The entrance polling of the Iowa caucuses on Monday night – where people are asked before they cast their votes who they are voting for and why – make abundantly clear that for Donald Trump’s Republican challengers, running against him was always futile. And yet, the polling also makes clear that Trump’s challenges in winning a second term as President are as severe and steep as they have ever been.
Let’s start with the futility of the campaign: 65% of people who voted on Monday night told the pollsters that they had made their decision long before the last month of the campaign. The tens of millions of dollars spent in the last few weeks made no difference to these people. Of that 65%, Donald Trump won 66% of the vote. By contrast, of those who made up their minds in the last month – IE, those who were open to voting for multiple candidates, Trump only came third, with 25%, behind both Nikki Haley and Ron DeSantis (who had an absolutely disastrous night, much to your correspondent’s dismay). Trump’s decision not to debate didn’t hurt him. One gets the distinct impression, looking through the data, that for a great many voters, very little he might do could hurt his standing with them.
Issues didn’t especially matter either: Trump is running as explicitly the least pro-life of the candidates, and Iowa is a deeply evangelical and pro-life state. And yet he won the pro-life evangelicals by more than he won the votes of people more in line with him on abortion. Ron DeSantis had the endorsement of virtually every religious and pro-life leader in Iowa, as well as the support of Iowa’s popular Governor. Didn’t matter – the voters wanted Trump.
Any objective reading of the figures makes it clear: Unless Iowa is an unprecedented outlier and freak result, Trump’s Republican opponents are wasting their time. And have always been wasting their time. They’ll go through the motions, but this nomination is only going to one person.
And yet, the polling has real notes of caution for the Trump campaign for when the time comes when he is no longer running against fellow Republicans for the party nomination, and is instead running against Joe Biden or another Democrat for the big job.
66% of Republican voters in the Iowa Caucus expressed the belief that Joe Biden did not legitimately win the Presidency in 2020. Predictably, Trump won the support of those voters in a landslide. But here’s the cautionary tale: Almost one third of voters in a Republican Primary Caucus said that they believe that Biden did win legitimately in 2020 – ie that they don’t believe Trump’s “stolen election” schtick. Of that one third, Trump won the support of only 11%. Haley and DeSantis got 82% between them.
65% of voters said that if Donald Trump were convicted of a crime, they would still consider him fit to be President. Trump won 72% of those voters. But here’s the kicker: Fully one third of Republican voters say that if Trump is convicted of a crime, they would not consider him fit to be President. Trump won only 10% of the votes in this cohort.
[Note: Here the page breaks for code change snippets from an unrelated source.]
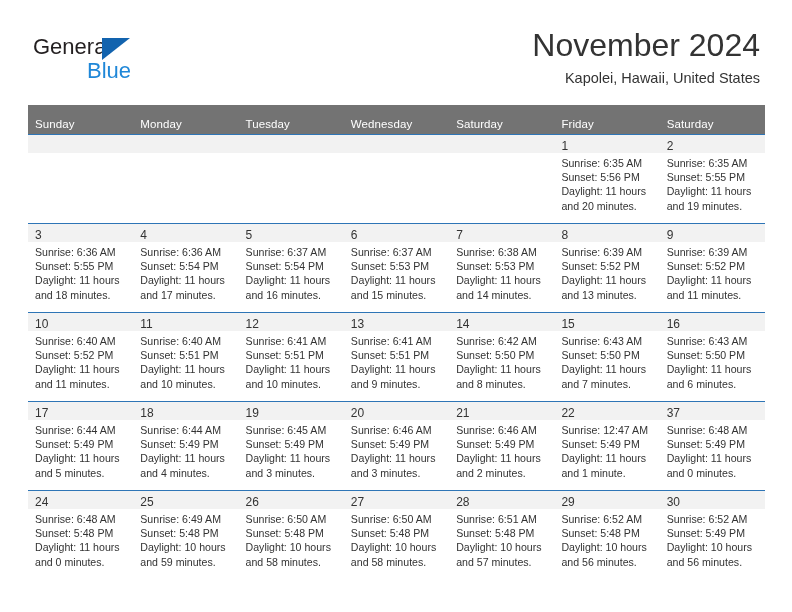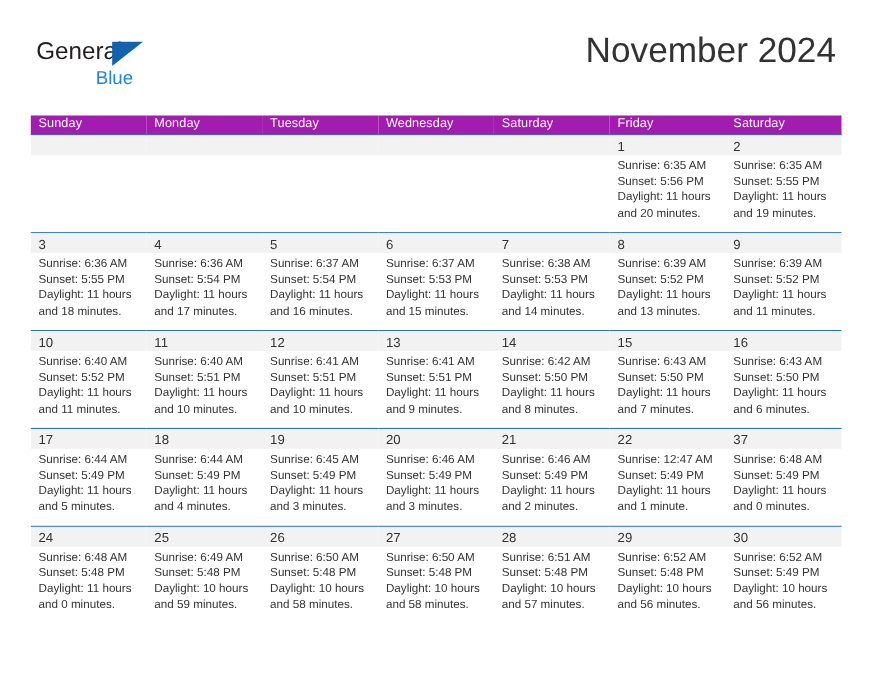"Blue" .brand-blue { font-size: 17px -> 22px }
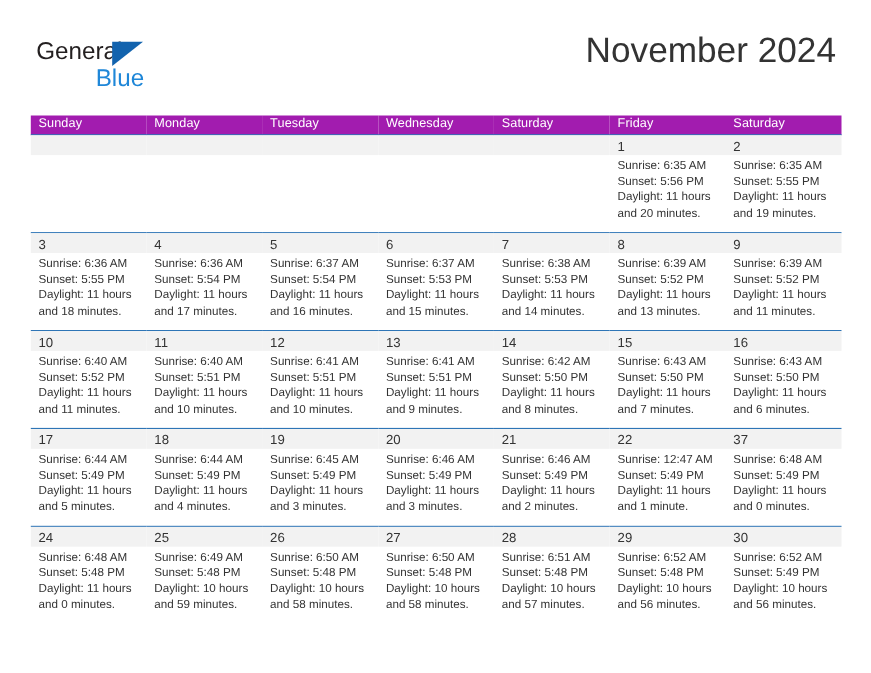"Kapolei, Hawaii, United States" p.location-sub { html: none -> <p>Kapolei, Hawaii, United States</p> }
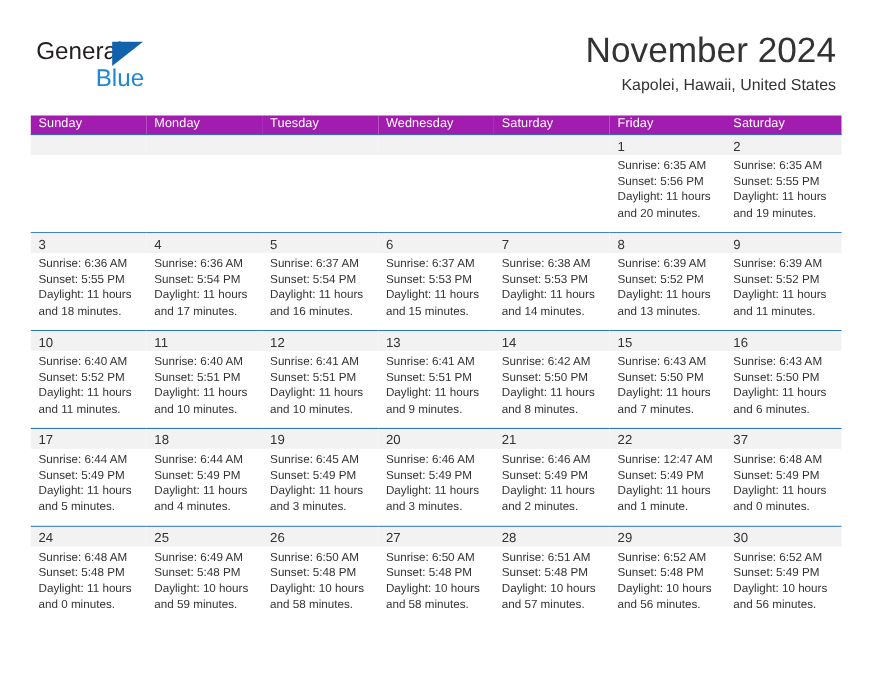"Sunday" .calendar th { background: #a21caf -> #737373; padding: 0 0 4px 7px -> 12px 0 4px 7px }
And this is the picture: Trump is dominant in the Republican Party because two thirds of the voters love him, and believe he won in 2020, and believe that it does not matter if he is convicted of a crime. This is enough to dominate, and crush, in a Republican Primary election.
The problem will arise in the general election: When one third of your own party has very little loyalty to you, expresses scepticism in your claims of election fraud, and says that it would not consider you fit for office if you were convicted of a crime, well. Trump had best hope he is not convicted of a crime.
If one believes the stolen election story about 2020, then very little, it appears, will convince a person otherwise. Which is a pity, because the 2020 election results tell a story that these entrance poll figures back up: That Trump lost in 2020 not because the middle or the left of the electorate turned on him, but because large numbers of Republican voters chose not to vote for him.
In almost every swing state he lost in 2020, Republican candidates running statewide won more votes than Donald Trump. For example, this is what Georgia Secretary of State Brad Raffensberger had to say at the time about claims of fraud:
“What happened in the fall of 2020 is that 28,000 Georgians skipped the presidential race and yet they voted down-ballot in other races,” Raffensperger told the House panel. “The Republican congressmen ended up getting 33,000 more votes than President Trump. And that’s why President Trump came up short.”
One can believe that or disbelieve that and chances are, nothing I write here will change your mind. But the figures line up with the polling from Iowa: There are a lot of Republican voters who love Trump, but his performance with the rest of the party suggests that there are a lot of Republican voters who find him completely unacceptable. They’ll vote for other Republicans, but not for Trump.
Unless Trump can reduce the number of those voters substantially by November, when the Presidential Election is scheduled, then it will be very hard for him to win. Regardless of how popular, or unpopular, Joe Biden is.